Spilltekno – Skandal penyelundupan chip canggih kembali mengguncang industri teknologi global. Kasus ini melibatkan salah satu pendiri perusahaan server raksasa Amerika Serikat. Penyelundupan chip AI ke China menjadi sorotan utama otoritas federal.
Yih-Shyan Liaw, sosok di balik berdirinya Supermicro, kini menghadapi tuduhan serius. Perusahaan Supermicro dikenal sebagai pemasok server terkemuka di dunia. Keterlibatan Liaw mengejutkan banyak pihak di sektor teknologi.
Jaksa penuntut menuduh Liaw secara sengaja menyelundupkan server kecerdasan buatan. Server tersebut dilengkapi dengan prosesor Nvidia yang sangat canggih. Pengiriman ilegal ini ditujukan langsung ke China.

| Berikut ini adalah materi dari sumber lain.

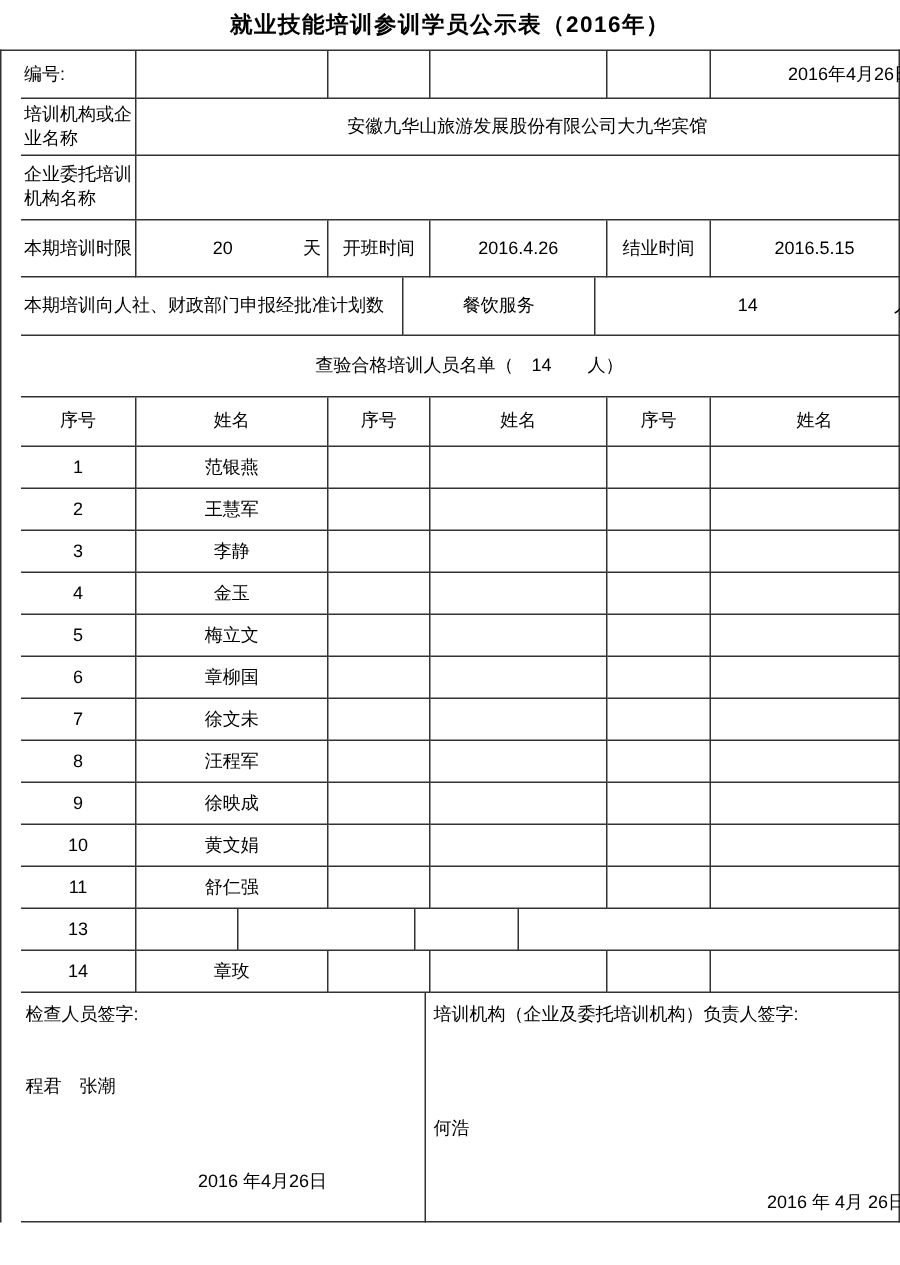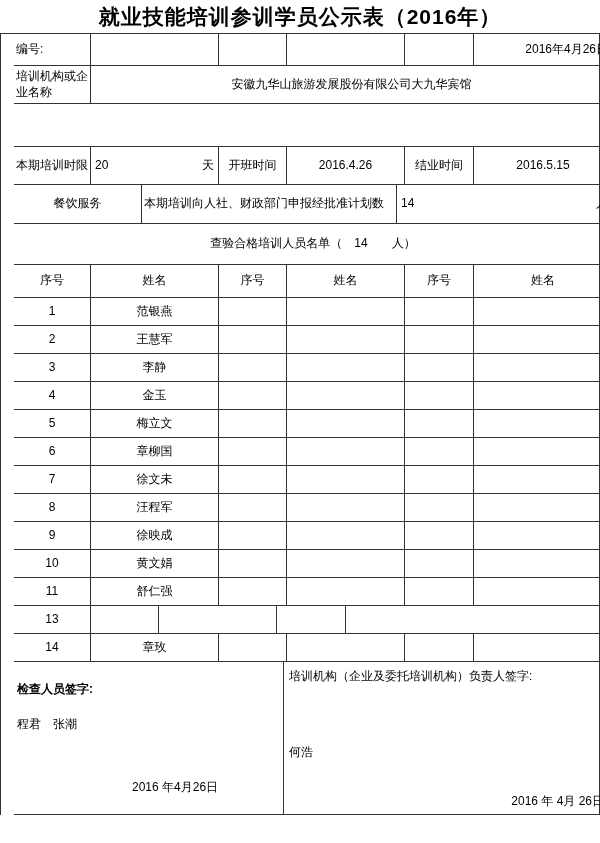--- a/index.html
+++ b/index.html
@@ -4,21 +4,21 @@
 <style>
   html,body{margin:0;padding:0;background:#fff;}
   .doc{
     width:600px;height:843px;
     font-family:"Liberation Sans","DejaVu Sans",sans-serif;
     color:#000;font-size:12px;background:#fff;
     position:relative;overflow:hidden;
   }
   .title{
     height:33px;display:flex;align-items:center;justify-content:center;
-    font-size:21px;font-weight:bold;letter-spacing:1px;
+    font-size:15px;font-weight:bold;letter-spacing:1px;
   }
   .tbl{
     width:600px;box-sizing:border-box;
     border-top:1px solid #333;border-left:1px solid #333;border-right:1px solid #333;
   }
   .tr{display:flex;width:100%;padding-left:13px;}
   .td{
     box-sizing:border-box;flex:0 0 auto;
     border-right:1px solid #333;border-bottom:1px solid #333;
     display:flex;align-items:center;justify-content:center;
@@ -32,24 +32,24 @@
   .m35{width:255px}
   .r-bh .td{height:32px}
   .r-org .td{height:38px}
   .r-ent .td{height:43px}
   .r-dur .td{height:38px}
   .r-job .td{height:39px}
   .r-list .td{height:41px}
   .r-head .td{height:33px}
   .name-row .td{height:28px}
   .split{justify-content:space-between;padding:0 4px;}
-  .split .mid{flex:1;text-align:left;}
+  .split .mid{flex:1;text-align:center;}
   .r-foot .td{height:153px;display:block;position:relative;border-bottom:1px solid #333;padding:0;}
   .fl{width:270px}.fr{flex:1 1 auto}
-  .sig-label-l{position:absolute;top:20px;left:3px;font-weight:bold;}
+  .sig-label-l{position:absolute;top:7px;left:3px;}
   .sig-names{position:absolute;top:55px;left:3px;}
   .sig-date-l{position:absolute;top:118px;left:118px;}
   .sig-label-r{position:absolute;top:7px;left:5px;white-space:nowrap;}
   .sig-name-r{position:absolute;top:83px;left:5px;}
   .sig-date-r{position:absolute;bottom:4px;right:8px;}
 </style>
 </head>
 <body>
 
 <div class="doc">
@@ -66,38 +66,39 @@
       <div class="td c5"></div>
       <div class="td c6 right">2016年4月26日</div>
     </div>
 
     <div class="tr r-org">
       <div class="td c1 left">培训机构或企业名称</div>
       <div class="td m26">安徽九华山旅游发展股份有限公司大九华宾馆</div>
     </div>
 
     <div class="tr r-ent">
+      <div class="td c1 left">企业委托培训机构名称</div>
       <div class="td m26"></div>
     </div>
 
     <div class="tr r-dur">
       <div class="td c1 left">本期培训时限</div>
       <div class="td c2 split">
         <span class="mid">20</span>
         <span>天</span>
       </div>
       <div class="td c3">开班时间</div>
       <div class="td c4">2016.4.26</div>
       <div class="td c5">结业时间</div>
       <div class="td c6">2016.5.15</div>
     </div>
 
     <div class="tr r-job">
+      <div class="td m35 left">本期培训向人社、财政部门申报经批准计划数</div>
       <div class="td c2">餐饮服务</div>
-      <div class="td m35 left">本期培训向人社、财政部门申报经批准计划数</div>
       <div class="td c6 split">
         <span class="mid">14</span>
         <span>人</span>
       </div>
     </div>
 
     <div class="tr r-list">
       <div class="td m26" style="width:100%">查验合格培训人员名单（　14　　人）</div>
     </div>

Untuk melancarkan aksinya, Liaw diduga menggunakan jaringan perantara yang kompleks. Server AI dipesan melalui pihak ketiga guna menghindari deteksi. Kemudian, barang-barang tersebut dikirim melalui makelar di Asia Tenggara.
Modus operandi penyelundupan ini melibatkan penggunaan kotak tanpa merek khusus. Tujuannya jelas untuk mengakali ketatnya kontrol ekspor Amerika Serikat. AS telah memberlakukan pembatasan penjualan chip canggih ke perusahaan China sejak tahun 2022.
Otoritas federal mendakwa Liaw bersama dua individu lainnya. Seorang karyawan perusahaan dan kontraktor luar juga turut terlibat dalam kasus ini. Total nilai server yang diselundupkan diperkirakan mencapai 2,5 miliar dolar AS.
Kabar penyelidikan ini langsung memberikan dampak signifikan pada Supermicro. Saham perusahaan anjlok drastis hingga 30% dalam waktu sehari. Insiden ini menunjukkan betapa sensitifnya pasar terhadap isu pelanggaran ekspor teknologi.
Kasus ini menjadi pengingat keras akan pentingnya kepatuhan terhadap regulasi perdagangan internasional. Pemerintah AS terus memperketat pengawasan terhadap transfer teknologi AI. Perkembangan kasus ini akan terus dipantau secara ketat oleh industri global.